Hypothesis strategy — scientific reasoning engine

TL;DR — For open-ended scientific questions (“What causes X?”, “Propose a mechanism for X”), BioCortex selects the Hypothesis strategy. It runs an iterative generate → test → evaluate → refine loop and produces a report with an explicit evidence chain, not a one-shot LLM guess.

Why a Hypothesis strategy?

Many biomedical questions are open scientific hypothesis problems.
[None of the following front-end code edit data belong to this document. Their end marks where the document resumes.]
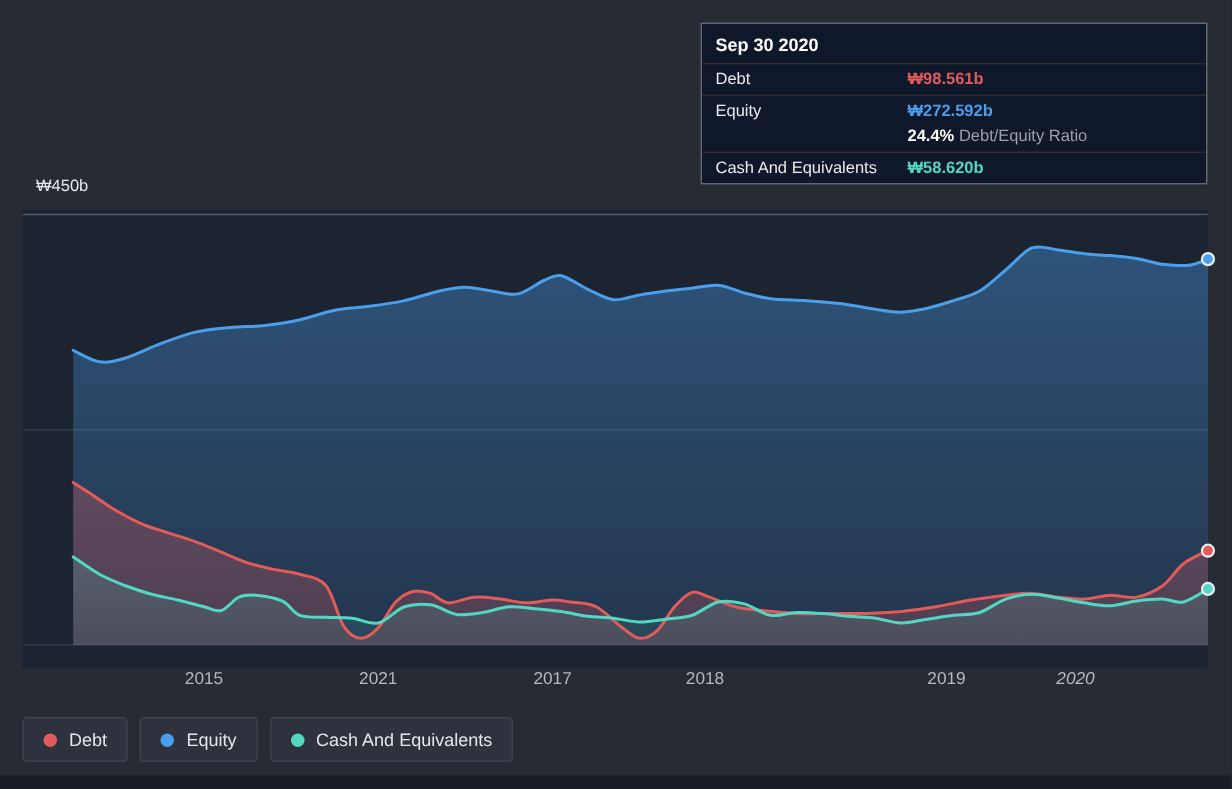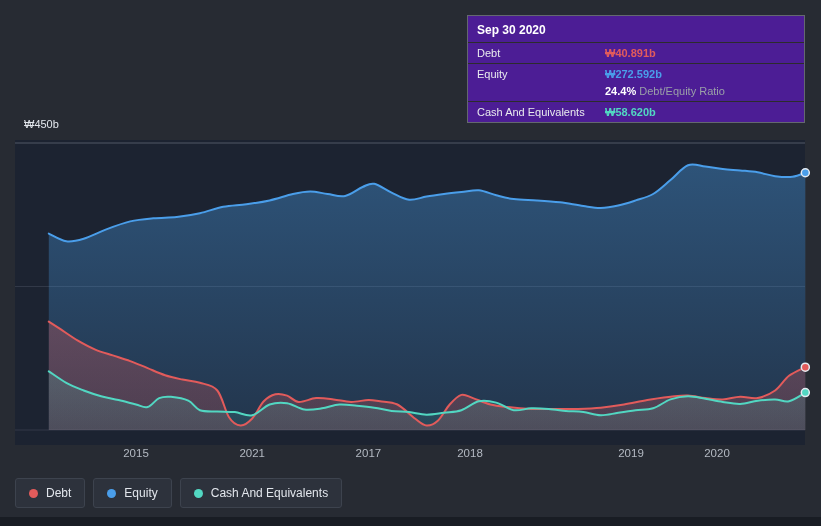"Sep 30 2020" #tooltip { background: #4c1d95 -> #0f172a }
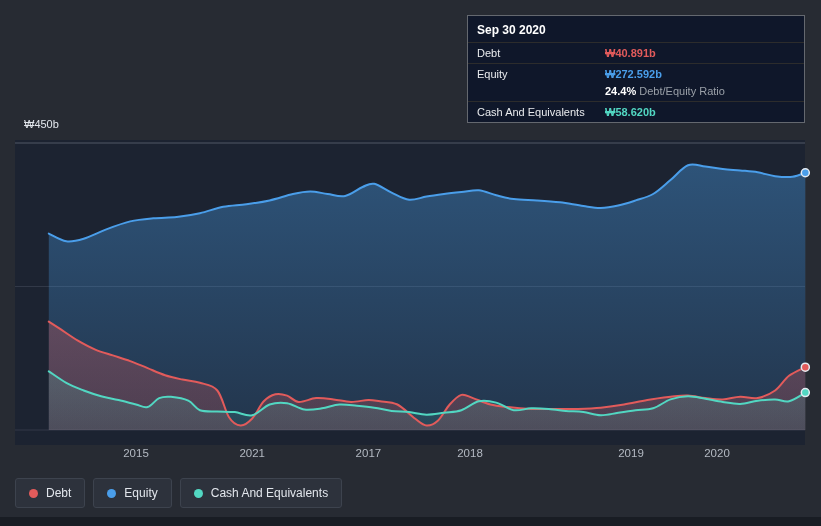"₩40.891b" span.tt-value { text: 40.891b -> 98.561b }
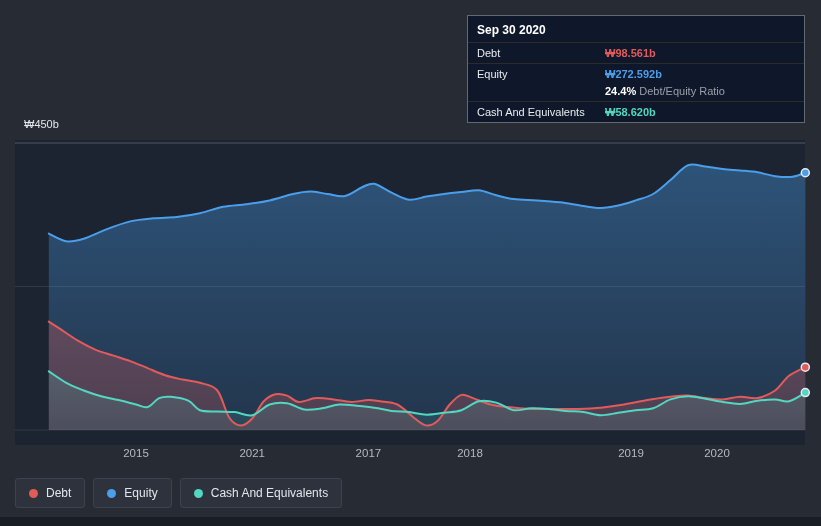"2020" span { font-style: none -> italic }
They are neither “run this fixed pipeline” nor “search for the best analysis path”; they need:
  1. Multiple candidate mechanisms / hypotheses
  2. Designed evidence collection
  3. Evaluation of supporting vs contradicting evidence
  4. Rejection of failed hypotheses and refinement of survivors
  5. A final conclusion with calibrated confidence
BioCortex’s other strategies serve different jobs:
StrategyBest forCore idea
SimpleReActSingle-step Q&A, format conversionReAct loop, direct execution
DAG ParallelMulti-step omics workflowsDecompose into a DAG and run in parallel
MCTSUnknown optimal analysis pathMonte Carlo tree search over paths
HypothesisOpen mechanistic science questionsMulti-round hypothesis generate → test → refine
Hypothesis mode reasons at the scientific level—like a biologist weighing explanations, gathering evidence, and converging on a justified answer—not merely executing a canned pipeline.

Design influences

The Hypothesis engine borrows ideas from three families of systems:

From Biomni A1

think → <execute> → <observe>  loop + [✓]/[✗] checklist
BioCortex uses an explicit plan–execute–observe triple for each hypothesis round: design a test → run it → record observations.

From PantheonOS Evolution

Analyzer → Mutator → Evaluator + failure history (avoid repeating dead ends)
BioCortex keeps rejected hypothesis history (rejected_history): falsified directions are recorded so later rounds avoid the same failed ideas and do not waste compute.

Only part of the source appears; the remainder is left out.